Further to recent comment above is it known if Solar Integrated Technology one of the fims who may get the contract?
Also when will Wal Mart announce their decision?


walmart already has an installation Of Solar Integrated tech useing Unisolar's Thin film product at McKinney Texas. It seems likely That SIT will be among the bidders> they are having great success here and in Europe, Using Unisolars building integrated PV and their own roofing procts


replying to simpleboy. I doubt that GE makes less efficient fridges to sell more power plants. I think its about the marketplace. I'd bet that Sunfrost costs way more than a popular brand for the same size etc. Lets face it most working class Americans wont pay a lot more than typical for appliances or anything else. Wages for the average person are less in real dollars than they were 25 years ago. And people are expected now to save for their retirement, their health care and their childrens college. The social safety net has is disappeared. Only when economics (cost of electricity) dictates will large numbers of people begin paying more than they have to for the items they need.

Joel Makower

Here's the latest on the Wal-mart solar RFP.

-- Joel


These comments have been invaluable to me as is this whole site. I thank you for your comment.

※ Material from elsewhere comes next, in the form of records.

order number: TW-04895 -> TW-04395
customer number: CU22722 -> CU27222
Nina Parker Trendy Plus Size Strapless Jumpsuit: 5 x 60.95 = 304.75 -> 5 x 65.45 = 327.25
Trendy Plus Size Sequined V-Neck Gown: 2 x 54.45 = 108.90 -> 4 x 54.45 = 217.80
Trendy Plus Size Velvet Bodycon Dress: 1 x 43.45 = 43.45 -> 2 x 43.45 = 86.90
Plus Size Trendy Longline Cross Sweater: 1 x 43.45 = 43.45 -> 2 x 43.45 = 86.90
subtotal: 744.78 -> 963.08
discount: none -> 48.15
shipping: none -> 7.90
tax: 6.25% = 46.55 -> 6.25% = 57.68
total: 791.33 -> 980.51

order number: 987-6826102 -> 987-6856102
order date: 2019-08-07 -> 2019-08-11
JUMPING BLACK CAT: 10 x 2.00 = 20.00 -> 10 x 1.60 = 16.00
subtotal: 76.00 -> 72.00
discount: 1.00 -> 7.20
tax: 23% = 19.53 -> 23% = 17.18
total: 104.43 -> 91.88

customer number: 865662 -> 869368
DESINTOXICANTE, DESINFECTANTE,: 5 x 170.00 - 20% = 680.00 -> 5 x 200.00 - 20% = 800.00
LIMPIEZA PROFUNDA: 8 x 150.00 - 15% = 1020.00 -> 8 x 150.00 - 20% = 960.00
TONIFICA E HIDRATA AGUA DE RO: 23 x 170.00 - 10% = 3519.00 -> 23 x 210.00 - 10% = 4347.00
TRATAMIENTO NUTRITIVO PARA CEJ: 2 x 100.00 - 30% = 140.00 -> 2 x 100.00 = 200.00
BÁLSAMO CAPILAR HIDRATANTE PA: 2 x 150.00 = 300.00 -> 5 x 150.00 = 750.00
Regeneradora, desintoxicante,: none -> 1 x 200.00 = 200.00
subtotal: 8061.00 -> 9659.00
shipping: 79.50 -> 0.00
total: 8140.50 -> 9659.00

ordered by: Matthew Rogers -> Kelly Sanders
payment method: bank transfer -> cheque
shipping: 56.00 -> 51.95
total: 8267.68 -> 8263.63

You can find prices and other information on solar products at http://altenergy.in


Another example of this irony is the case of GE. They're poised to be one of the main US builders of wind turbines. But it is only via federal regulations on refrigerators that they have begun to approach the energy efficiency of say, a Sunfrost. Sunfrost is probably the smallest refrigerator manufacturer in the US, yet has produced the most energy efficient 'fridge since the mid eighties

Phillip Lewis

Businesses exist to make money. Noone should expect anything different. If solar panels make sense---money wise---they will install them. If not, they won't. As public policy, if we want to use less foreign oil, then make it financially attractive to do otherwise or grow the fuck up. This pollyanna crap is nauseating. The federal government owns 700 million acres of land in America. If less dependence on imported oil was really desireable, there would be drilling in the caribou country of Alaska. Until that happens, I will continue to consider all the conversation about the tragedy of buying oil from the middle east just so much tireless rhetoric.


In Europe there is currently an wind energy revolution going on.
Germany has increased its use of wind energy in 2006 by 26%!
This is a huge example that deserves following by other nations.